Your dilution approach can be heavily improved.

Rule no. 1: 2+2 $\neq$4 in solution preparation from an analytical chemist's perspective. An extreme example is that you add 50 mL of water+50 mL of ethanol $\neq$ 100 mL solution. If you add a solid NaCl to 1 L of water, the volume may not remain 1 L. It may decrease!

Analytical dilutions are always prepared in highest quality volumetric glassware (Called class A glassware), which comes in fixed volumes. You might have 2 mL, 5 mL, 10 mL, 25 mL, 50 mL, 1000 mL flasks in the university. Similarly, pipettes comes in fixed volumes. The graded ones (so called Mohr's) are not that great.

With these limitations, you design dilutions, in such a way that volumes are not fractional so a volume of 24.75 mL for dilution is a no-no.

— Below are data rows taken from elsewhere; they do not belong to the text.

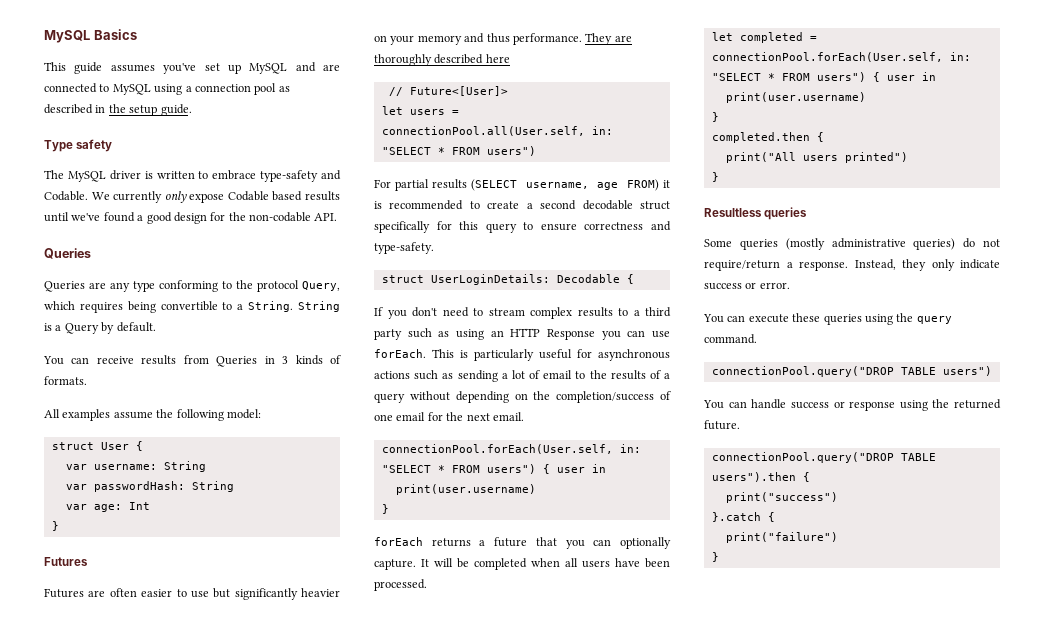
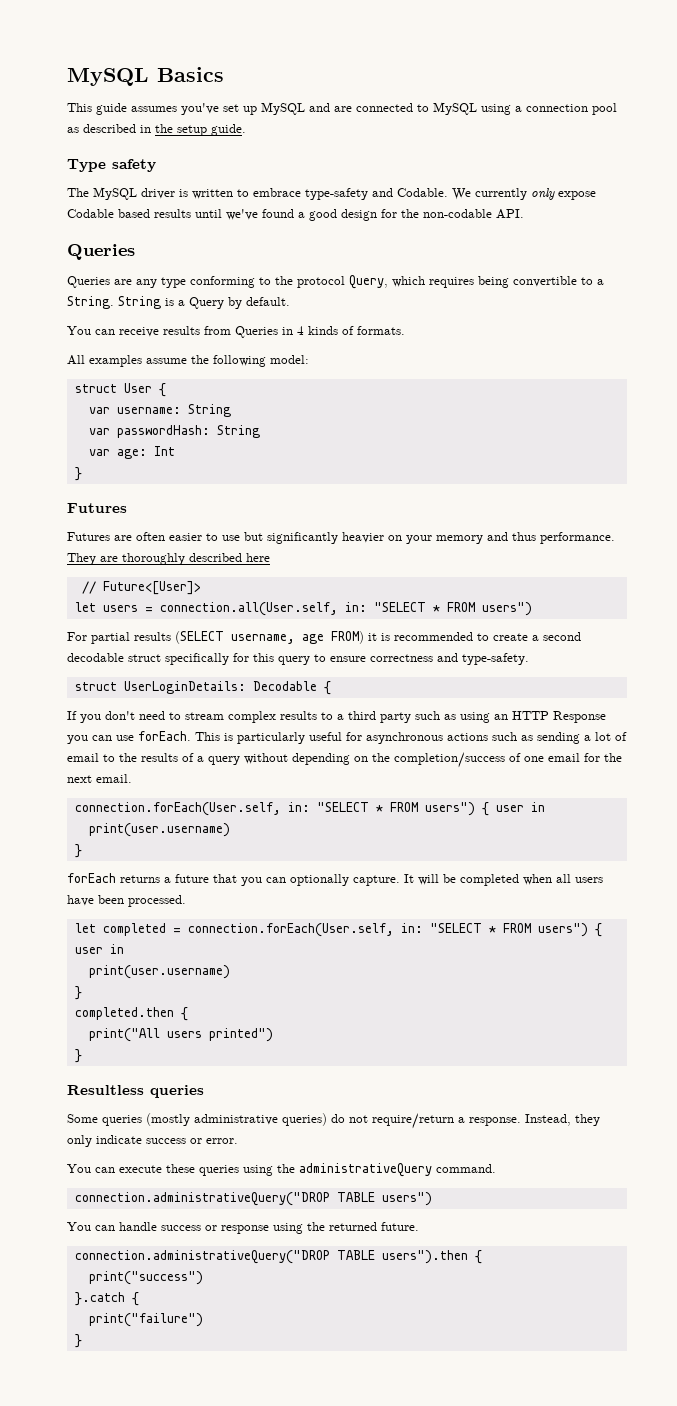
- You can receive results from Queries in 3 kinds of formats.
+ You can receive results from Queries in 4 kinds of formats.
- let users = connectionPool.all(User.self, in: "SELECT * FROM users")
+ let users = connection.all(User.self, in: "SELECT * FROM users")
  This is particularly useful for asynchronous actions such as sending a lot of email to the results of a query without depending on the completion/success of one email for the next email.
- connectionPool.forEach(User.self, in: "SELECT * FROM users") { user in
+ connection.forEach(User.self, in: "SELECT * FROM users") { user in
- let completed = connectionPool.forEach(User.self, in: "SELECT * FROM users") { user in
+ let completed = connection.forEach(User.self, in: "SELECT * FROM users") { user in
- You can execute these queries using the query command.
+ You can execute these queries using the administrativeQuery command.
- connectionPool.query("DROP TABLE users")
+ connection.administrativeQuery("DROP TABLE users")
- connectionPool.query("DROP TABLE users").then {
+ connection.administrativeQuery("DROP TABLE users").then {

The dilution relation is handy $$\mathrm{C_iV_i=C_fV_f}$$, where i and f indicate initial and final concentrations (C) and volumes (V).

So think about it now in order to prepare 1000 mg/mL you would like to dilute it 1000-fold in steps to make it a 1 ppm solution or 1000 ppb $\ce{Pb(NO3)2}$. From there you would like to dilute it 100-fold to make it 10 ppb.

The first question you would like to think now, is what volumetric glassware is available.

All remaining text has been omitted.